RHEIN-SIEG-KREIS/BERLIN · Eine Ausstellung zu Ehren der jüdischen Familie Heli ist im Rahmen des Wettbewerbs "Denkt@g" präsentiert worden. Die Ausstellung "Gedenk-Räume" ist auf Wanderschaft gegangen: Im November war sie zum Gedenken an das Schicksal der jüdischen Siegburger Familie Heli im Kreishaus eröffnet worden - und hatte, so berichtet die Initiatorin Daniela Limberg von der Galerie Am Rosenhügel in Siegburg, großes Interesse hervorgerufen.

 Kunststudenten der Rhein-Sieg-Akademie für Realistische Bildende Kunst und Design haben Denk-Räume erschaffen.

Kunststudenten der Rhein-Sieg-Akademie für Realistische Bildende Kunst und Design haben Denk-Räume erschaffen.

Foto: Holger Arndt

13 Kunststudenten der Rhein-Sieg-Akademie für Realistische Bildende Kunst und Design in Hennef (RSAK) wurden auf Limbergs Initiative hin von der Konrad-Adenauer-Stiftung nach Berlin eingeladen. Dort präsentierten sie ihre Kunstwerke begleitend zum Jugendwettbewerb gegen Rechtsextremismus, Fremdenfeindlichkeit und Antisemitismus "Denkt@g", der von Bundestagspräsident Norbert Lammert eröffnet wurde.
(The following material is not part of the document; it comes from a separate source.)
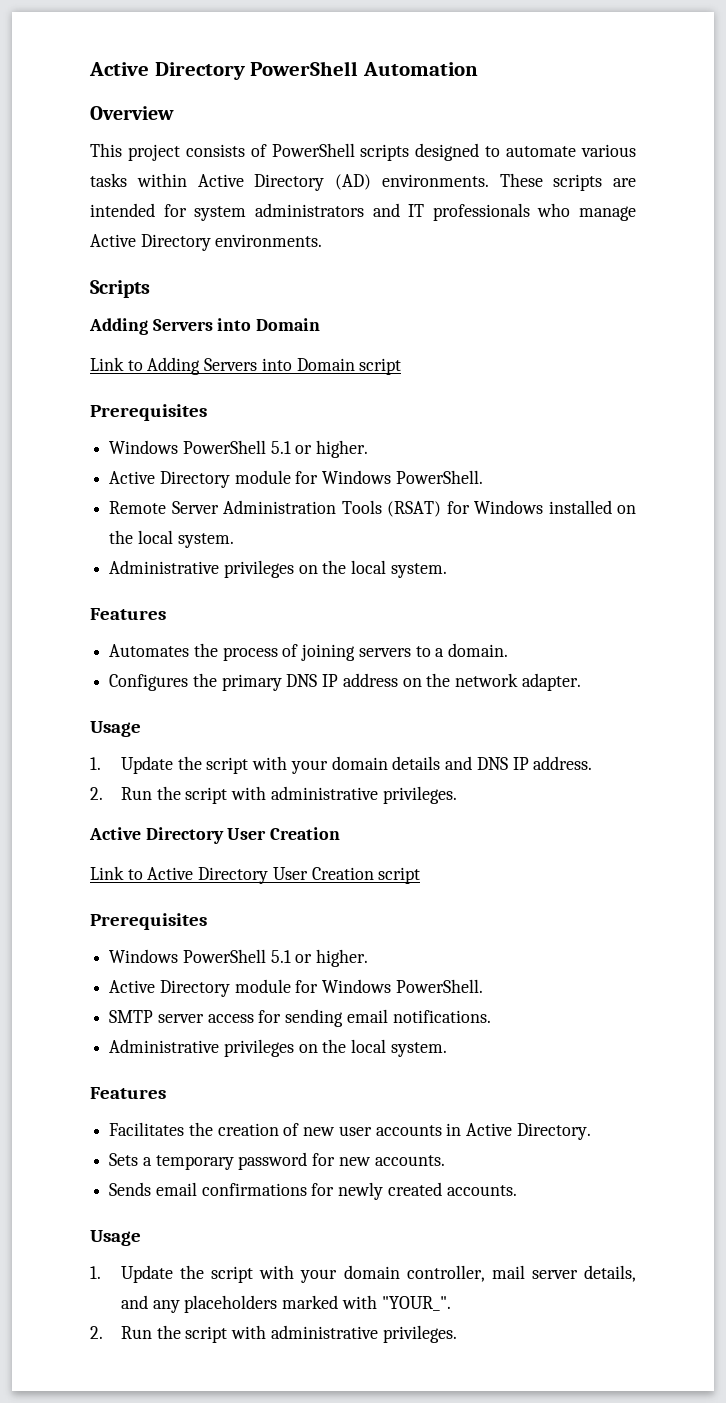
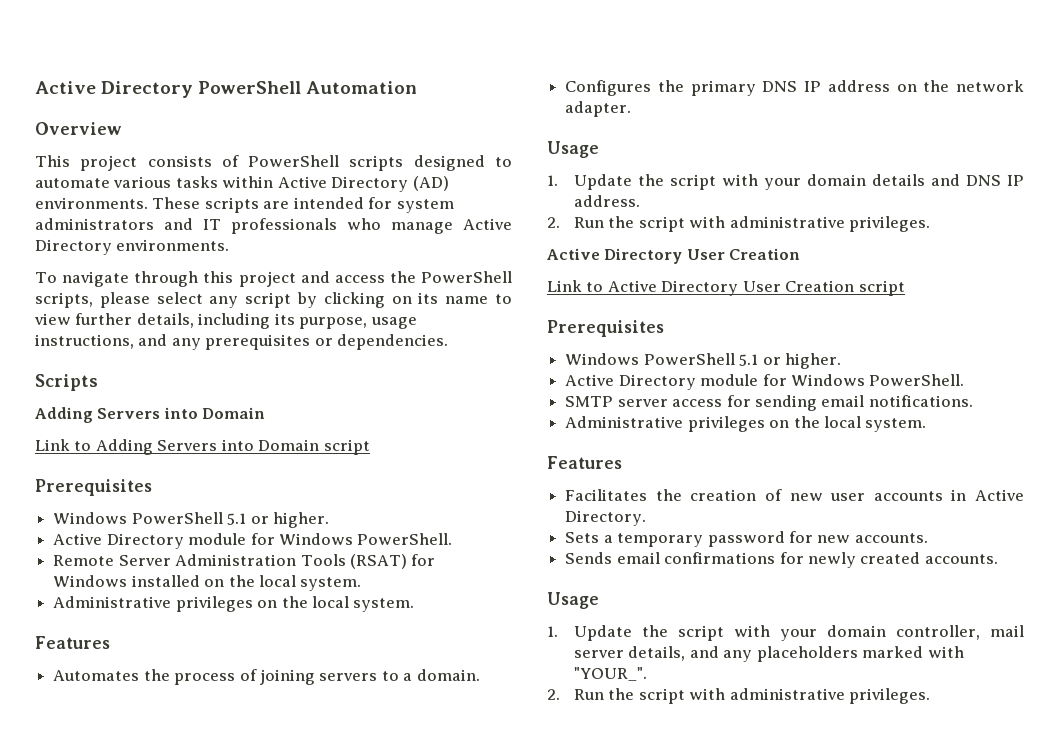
+ To navigate through this project and access the PowerShell scripts, please select any script by clicking on its name to view further details, including its purpose, usage instructions, and any prerequisites or dependencies.

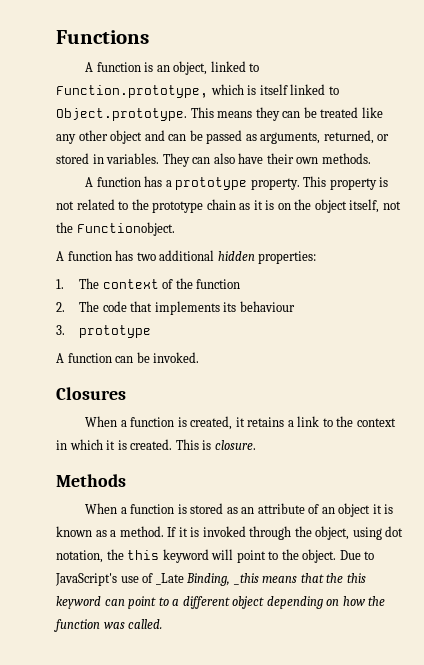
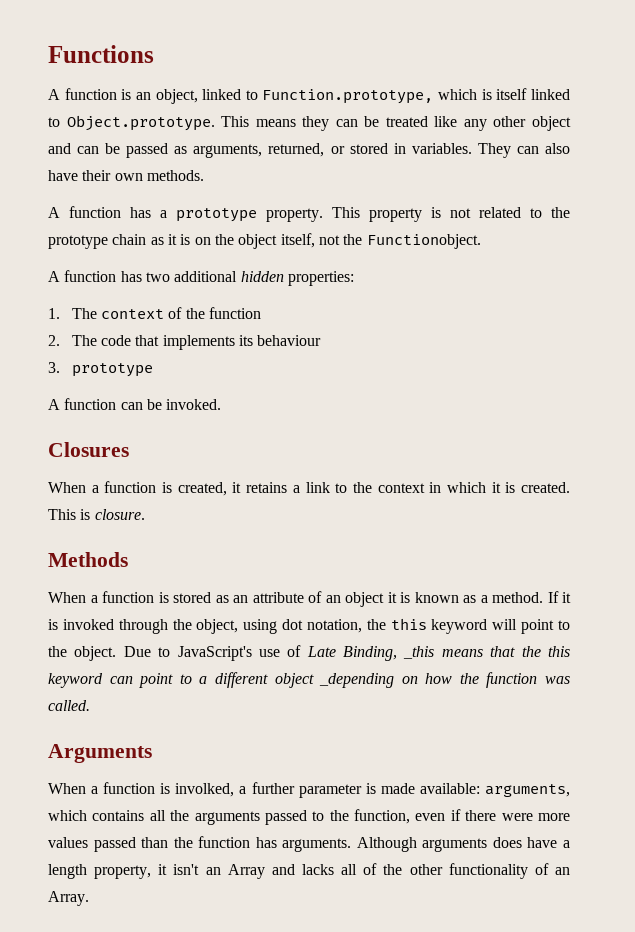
- Due to JavaScript's use of _Late Binding, _this means that the this keyword can point to a different object depending on how the function was called.
+ Due to JavaScript's use of Late Binding, _this means that the this keyword can point to a different object _depending on how the function was called.
+ Arguments
+ When a function is involked, a further parameter is made available: arguments, which contains all the arguments passed to the function, even if there were more values passed than the function has arguments. Although arguments does have a length property, it isn't an Array and lacks all of the other functionality of an Array.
"Wir müssen uns erinnern. Es gibt keinen Grund zu der Annahme, dass so etwas nie wieder vorkommen kann", sagte Lammert vor den Studenten. Deutschland könne es sich nicht erlauben, aus der eigenen Geschichte auszusteigen. Laut Limberg soll die Ausstellung der Kunststudenten aus dem Rhein-Sieg-Kreis auch an anderen Orten in Berlin gezeigt werden.